Tuesday, July 14, 2020

Salib: Mengenang Sang Korban

Hampir setiap hari, ada pengemis datang ke rumahku untuk meminta sesuatu. Tidak hanya mereka tetapi juga para pengamen yang menjual suara dari rumah ke rumah hanya dengan suatu tujuan utama yaitu mencari uang. Uang menjadi harapan bagi siapa saja untuk dipergunakan dalam memenuhi kebutuhan hidup. Karena itu ketika seseorang mengalami ketiadaan uang maka banyak cara dilakukan untuk mencari uang.

          Peristiwa yang lumrah ini kita jumpai setiap hari sebagai bagian dari kehidupan umum. Tetapi peristiwa ini terkadang mengganggu, maka aku perlu menghindar. Tapi bagaimana caranya supaya rumah saya tidak didatangi lagi? Aku berpikir bahwa yang datang meminta dengan pelbagai cara adalah orang-orang non Katolik maka saya lalu mengambil sebuah salib dan menggantungkan pada daun pintu sebagai bentuk informasi pada orang-orang yang meminta bahwa agama mereka tidak sama dengan agama saya, dan karenanya tidak perlu meminta sesuatu pada saya. Hari pertama ketika saya menggantungkan salib tersebut, masih ada yang datang ke rumahku untuk meminta. Hari kedua dan seterusnya, malah semakin banyak yang datang meminta.

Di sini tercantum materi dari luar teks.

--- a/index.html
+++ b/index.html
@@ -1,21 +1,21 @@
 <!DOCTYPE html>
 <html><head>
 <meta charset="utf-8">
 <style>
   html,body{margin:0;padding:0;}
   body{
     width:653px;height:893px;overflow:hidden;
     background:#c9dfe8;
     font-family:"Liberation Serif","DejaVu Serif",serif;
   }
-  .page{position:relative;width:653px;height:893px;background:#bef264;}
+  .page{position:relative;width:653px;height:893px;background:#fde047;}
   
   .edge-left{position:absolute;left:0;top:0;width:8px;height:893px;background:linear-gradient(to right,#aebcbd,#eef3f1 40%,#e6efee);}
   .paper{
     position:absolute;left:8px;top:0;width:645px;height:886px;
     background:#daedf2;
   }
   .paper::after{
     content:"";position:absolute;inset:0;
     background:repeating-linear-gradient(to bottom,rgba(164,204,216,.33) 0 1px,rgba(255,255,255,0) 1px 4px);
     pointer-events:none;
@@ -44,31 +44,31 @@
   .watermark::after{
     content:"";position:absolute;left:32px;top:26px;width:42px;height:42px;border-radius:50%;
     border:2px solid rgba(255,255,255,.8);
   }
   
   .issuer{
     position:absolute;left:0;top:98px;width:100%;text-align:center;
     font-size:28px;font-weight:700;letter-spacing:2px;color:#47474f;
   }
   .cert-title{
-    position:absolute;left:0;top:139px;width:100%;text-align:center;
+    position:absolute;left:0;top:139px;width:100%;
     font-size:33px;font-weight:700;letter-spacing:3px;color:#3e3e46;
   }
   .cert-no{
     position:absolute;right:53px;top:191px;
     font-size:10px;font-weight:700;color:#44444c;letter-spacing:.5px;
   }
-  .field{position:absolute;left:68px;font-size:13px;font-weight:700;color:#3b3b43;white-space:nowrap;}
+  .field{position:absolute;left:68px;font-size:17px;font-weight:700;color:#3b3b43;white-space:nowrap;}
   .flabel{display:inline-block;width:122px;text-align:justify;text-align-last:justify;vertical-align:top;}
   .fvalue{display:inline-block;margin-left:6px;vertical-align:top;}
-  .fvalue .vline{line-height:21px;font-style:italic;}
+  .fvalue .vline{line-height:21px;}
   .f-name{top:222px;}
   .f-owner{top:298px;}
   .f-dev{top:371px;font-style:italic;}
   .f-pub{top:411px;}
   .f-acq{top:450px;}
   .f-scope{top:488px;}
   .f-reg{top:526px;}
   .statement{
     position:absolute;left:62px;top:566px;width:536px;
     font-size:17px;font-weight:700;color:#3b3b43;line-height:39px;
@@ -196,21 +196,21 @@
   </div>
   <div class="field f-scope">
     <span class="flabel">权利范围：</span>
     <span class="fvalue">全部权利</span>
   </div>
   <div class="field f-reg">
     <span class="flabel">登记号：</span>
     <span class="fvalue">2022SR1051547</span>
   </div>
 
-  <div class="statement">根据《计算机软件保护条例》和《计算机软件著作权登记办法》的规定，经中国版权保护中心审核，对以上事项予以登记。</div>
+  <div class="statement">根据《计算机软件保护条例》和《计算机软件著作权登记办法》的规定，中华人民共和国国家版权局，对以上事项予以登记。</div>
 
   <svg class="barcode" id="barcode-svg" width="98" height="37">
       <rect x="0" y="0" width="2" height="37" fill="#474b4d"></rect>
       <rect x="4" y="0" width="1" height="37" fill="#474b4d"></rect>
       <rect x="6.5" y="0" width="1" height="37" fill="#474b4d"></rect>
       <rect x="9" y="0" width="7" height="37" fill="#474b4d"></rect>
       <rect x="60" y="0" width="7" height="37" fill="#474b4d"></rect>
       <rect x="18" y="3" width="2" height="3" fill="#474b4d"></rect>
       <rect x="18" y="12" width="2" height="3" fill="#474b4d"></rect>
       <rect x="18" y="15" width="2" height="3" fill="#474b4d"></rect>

          Aku mulai bertanya diri, mengapa setelah salib Yesus yang digantung pada daun pintu, malah begitu banyak orang yang datang dan meminta sesuatu? Pernah saya bertanya salah seorang pengemis yang datang meminta di rumahku. Mengapa rumahku selalu dijadikan sasaran bagi para pengemis untuk meminta? Secara spontan, si pengemis katakan bahwa mereka tertarik akan Yesus yang tersalib. Melihat salib, bagi mereka adalah melihat keberpihakkan Yesus pada mereka. Yesus yang tersalib adalah bagian dari hidup mereka sendiri yang kini tersalib di tengah penderitaan hidup. Karena itu tidak ada alasan bagi mereka untuk meminta kepada siapa saja yang bermurah hati pada mereka, termasuk rumah saya yang dipasang dengan salib.

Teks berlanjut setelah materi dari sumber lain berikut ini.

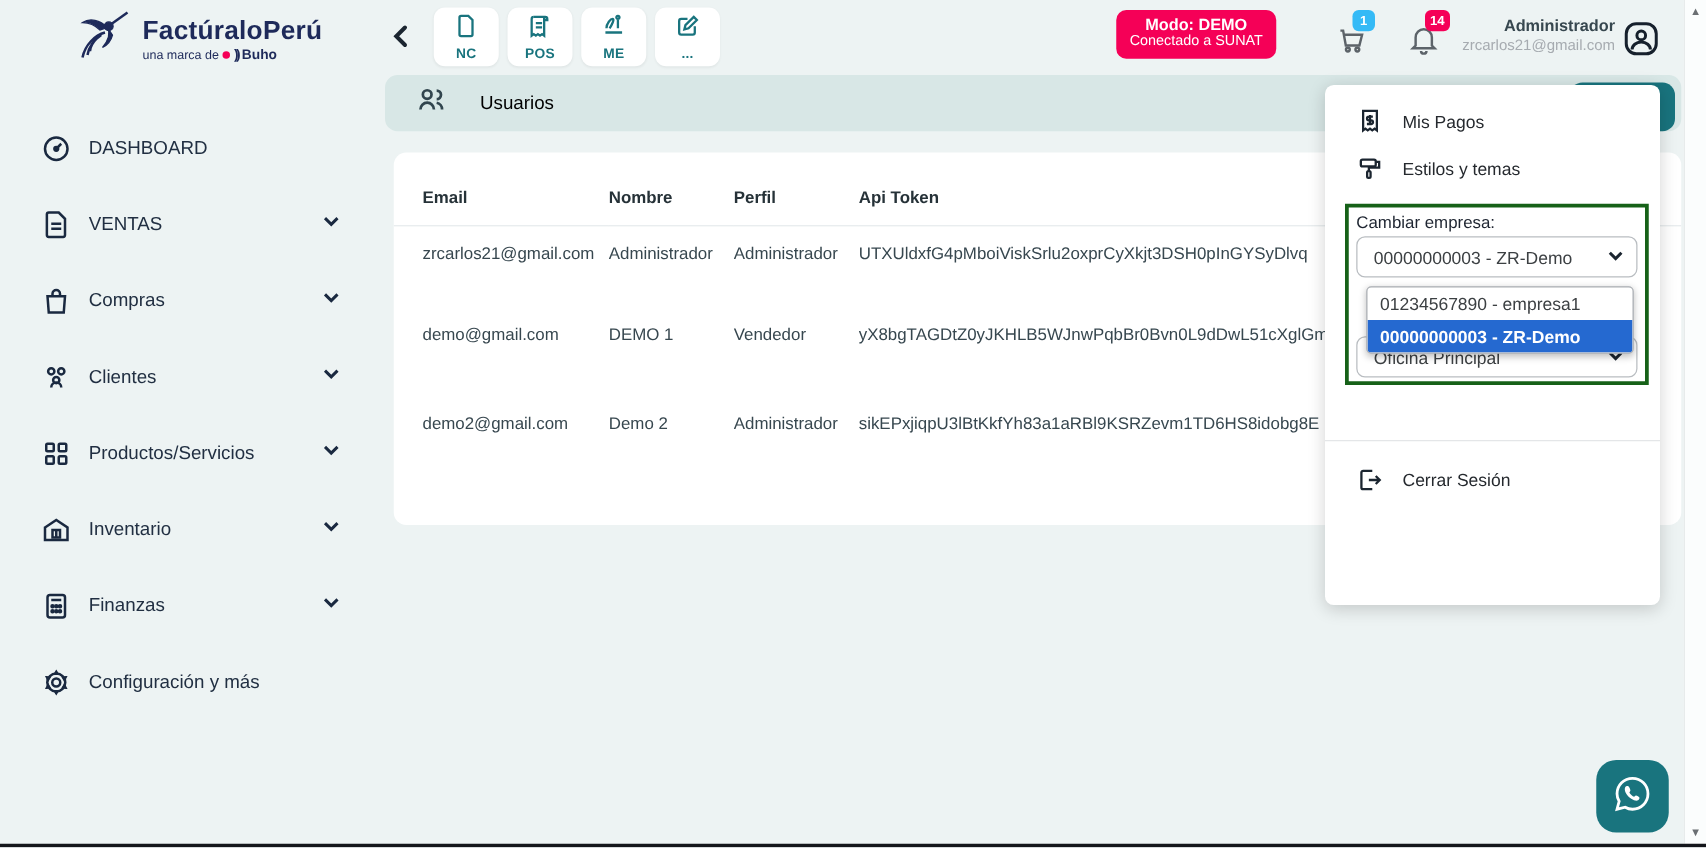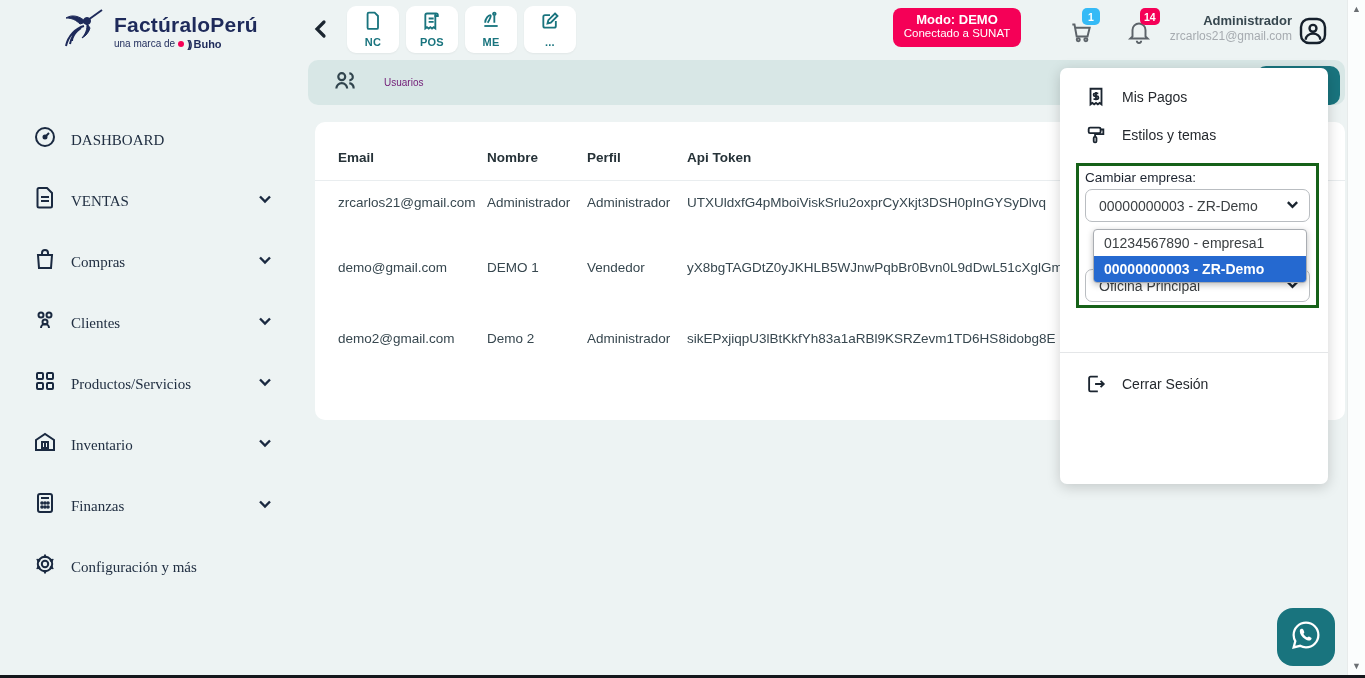--- a/index.html
+++ b/index.html
@@ -11,21 +11,21 @@
   
   .sidebar { position:absolute; left:0; top:0; width:305px; height:675px; }
   .logo { position:absolute; left:58px; top:6px; display:flex; align-items:center; gap:4px; }
   .logo-bird { color:#1e2a5a; }
   .logo-text-main { font-size:21px; font-weight:bold; color:#1e2a5a; letter-spacing:0.2px; }
   .logo-tagline { font-size:10px; color:#1e2a5a; display:flex; align-items:center; gap:3px; margin-top:1px; }
   .logo-tagline b { font-size:11px; }
   .buho-dot { width:6px; height:6px; border-radius:50%; background:#f50057; display:inline-block; }
   .buho-arc { color:#1e2a5a; font-weight:bold; font-size:11px; letter-spacing:-2px; }
   .menu { position:absolute; left:0; top:88px; width:100%; }
-  .menu-item { position:relative; height:61px; display:flex; align-items:flex-end; padding-left:33px; cursor:pointer; color:#1c2b3e;font-family:Liberation Serif, serif; }
+  .menu-item { position:relative; height:61px; display:flex; align-items:center; padding-left:33px; cursor:pointer; color:#1c2b3e; }
   .menu-item .mi-icon { width:24px; height:24px; flex:0 0 24px; color:#1a2940; }
   .menu-item .mi-label { margin-left:14px; font-size:15px; color:#212f42; }
   .menu-item .mi-chevron { position:absolute; right:33px; color:#1a2940; }
 
   
   .collapse-btn { position:absolute; left:312px; top:18px; color:#1b2530; cursor:pointer; }
   .toolbar { position:absolute; left:347px; top:6px; display:flex; gap:7px; }
   .tool-btn { width:52px; height:47px; background:#ffffff; border-radius:9px; display:flex; flex-direction:column; align-items:center; justify-content:center; gap:1px; color:#19747e; cursor:pointer; box-shadow:0 1px 2px rgba(0,0,0,0.05); }
   .tool-btn .tb-label { font-size:11px; font-weight:bold; letter-spacing:0.2px; }
   .demo-badge { position:absolute; left:893px; top:8px; width:128px; height:39px; background:#f50057; border-radius:8px; color:#ffffff; text-align:center; padding-top:4px; cursor:pointer; }
@@ -38,21 +38,21 @@
   .count-blue { background:#35baf6; }
   .count-pink { background:#f50057; }
   .user-info { position:absolute; right:73px; top:13px; text-align:right; }
   .user-name { font-size:13px; font-weight:bold; color:#37474f; }
   .user-email { font-size:12px; color:#a6abb0; margin-top:1px; }
   .avatar { position:absolute; right:36px; top:15px; color:#16202c; cursor:pointer; }
 
   
   .page-header { position:absolute; left:308px; top:60px; width:1037px; height:45px; background:#d8e7e6; border-radius:10px; display:flex; align-items:center; padding-left:24px; }
   .page-header .ph-icon { color:#31454e; }
-  .page-header .ph-title { margin-left:26px; font-size:10px; color:#701a75; }
+  .page-header .ph-title { margin-left:26px; font-size:15px; color:#000000; }
   .new-button { position:absolute; left:1256px; top:66px; width:84px; height:39px; background:#19747e; border-radius:10px; cursor:pointer; z-index:2; }
 
   .table-card { position:absolute; left:315px; top:122px; width:1030px; height:298px; background:#ffffff; border-radius:10px; z-index:1; overflow:hidden; }
   table.users { border-collapse:collapse; width:100%; table-layout:fixed; }
   table.users th { text-align:left; font-size:13.5px; color:#263238; padding:28px 0 15px; border-bottom:1px solid #e9edef; }
   table.users td { font-size:13.5px; color:#37474f; vertical-align:middle; white-space:nowrap; overflow:hidden; }
   table.users .c1 { width:172px; padding-left:23px; }
   table.users .c2 { width:100px; }
   table.users .c3 { width:100px; }
   table.users .c4 { width:auto; }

          Mendengar sebuah jawaban spontan yang lahir dari kedalaman batin seorang yang sederhana, memungkinkan saya untuk berefleksi panjang tentang arti kehidupanku di tengah manusia lain. Memasang sebuah salib tidak berarti aku membentengi diri dari orang lain, apalagi dari agama lain tetapi semakin aku berlindung dibalik salib, semakin aku dicari oleh orang-orang sederhana. Tentang orang-orang miskin, aku teringat akan sebuah pertanyaan sederhana yang dilontarkan oleh seorang pewawancara kepada Muder Teresa. Suatu saat Muder Teresa diminta ke bulan, apakah Muder bersedia ke sana? Dengan santai ia menjawab, “kalau di bulan ada orang miskin, aku pasti ke sana.”

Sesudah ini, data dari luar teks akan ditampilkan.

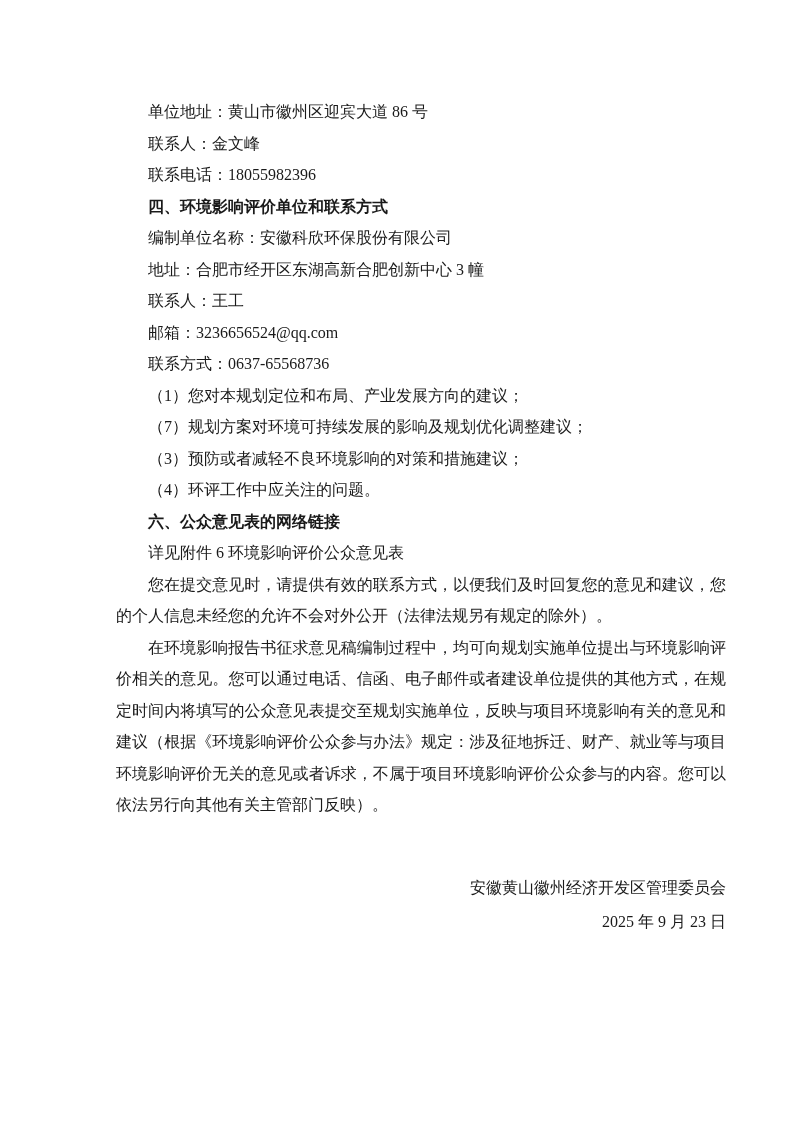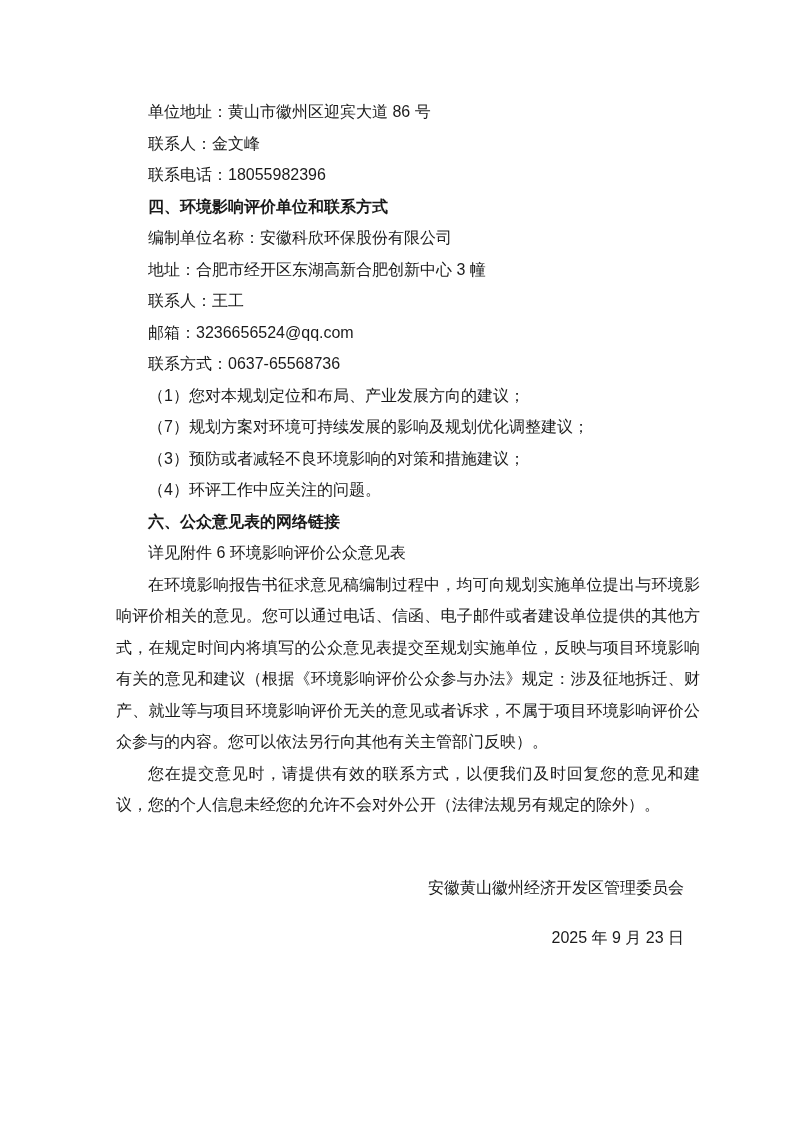--- a/index.html
+++ b/index.html
@@ -6,22 +6,22 @@
     margin: 0;
     padding: 0;
     background: #ffffff;
   }
   .page {
     position: relative;
     width: 793px;
     height: 1122px;
     box-sizing: border-box;
     background: #ffffff;
-    padding: 96px 93px 40px 116px;
-    font-family: Liberation Sans, sans-serif;
+    padding: 96px 67px 40px 116px;
+    font-family: Liberation Serif, serif;
     font-size: 16px;
     line-height: 31.5px;
     color: #1a1a1a;
     overflow: hidden;
   }
   .line, .heading, .para {
     margin: 0;
     text-indent: 32px;
     font-weight: normal;
     font-size: 16px;
@@ -31,21 +31,21 @@
   }
   .para {
     text-align: justify;
     text-justify: inter-character;
   }
   .signature {
     margin-top: 50px;
     text-align: right;
   }
   .signature p {
-    margin: 16px;
+    margin: 0;
     text-indent: 0;
     line-height: 34px;
   }
 </style>
 </head>
 <body>
 
 <div class="page">
 
   <p class="line">单位地址：黄山市徽州区迎宾大道 86 号</p>
@@ -60,21 +60,21 @@
   <p class="line">联系方式：0637-65568736</p>
 
   <p class="line">（1）您对本规划定位和布局、产业发展方向的建议；</p>
   <p class="line">（7）规划方案对环境可持续发展的影响及规划优化调整建议；</p>
   <p class="line">（3）预防或者减轻不良环境影响的对策和措施建议；</p>
   <p class="line">（4）环评工作中应关注的问题。</p>
 
   <p class="heading">六、公众意见表的网络链接</p>
   <p class="line">详见附件 6  环境影响评价公众意见表</p>
 
+  <p class="para">您在提交意见时，请提供有效的联系方式，以便我们及时回复您的意见和建议，您的个人信息未经您的允许不会对外公开（法律法规另有规定的除外）。</p>
   <p class="para">在环境影响报告书征求意见稿编制过程中，均可向规划实施单位提出与环境影响评价相关的意见。您可以通过电话、信函、电子邮件或者建设单位提供的其他方式，在规定时间内将填写的公众意见表提交至规划实施单位，反映与项目环境影响有关的意见和建议（根据《环境影响评价公众参与办法》规定：涉及征地拆迁、财产、就业等与项目环境影响评价无关的意见或者诉求，不属于项目环境影响评价公众参与的内容。您可以依法另行向其他有关主管部门反映）。</p>
-  <p class="para">您在提交意见时，请提供有效的联系方式，以便我们及时回复您的意见和建议，您的个人信息未经您的允许不会对外公开（法律法规另有规定的除外）。</p>
 
   <div class="signature">
     <p>安徽黄山徽州经济开发区管理委员会</p>
     <p>2025 年 9 月 23 日</p>
   </div>
 
 </div>
 
 </body></html>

          Jawaban Muder Teresa sangat sederhana bahasanya tetapi kaya akan arti tentang kepedulian terhadap orang-orang miskin. Kehidupan Muder Teresa merupakan bagian integral dengan kehidupan orang-orang miskin. Di mana ada orang-orang miskin, di situ pasti ada Muder Teresa. Kematian Muder Teresa turut menyeret duka yang mendalam bagi mereka yang telah mengalami sentuhan tangan kasihnya. Kehadiran dia di tengah orang-orang miskin selalu membawa perubahan yang mendalam bagi mereka yang membutuhkan pertolongan. Kehadiran Muder Teresa ibarat setitik embun yang jatuh ke tengah padang gurun, yang memberi kesegaran, membangkitkan semangat bagi mereka yang telah kehilangan daya hidup.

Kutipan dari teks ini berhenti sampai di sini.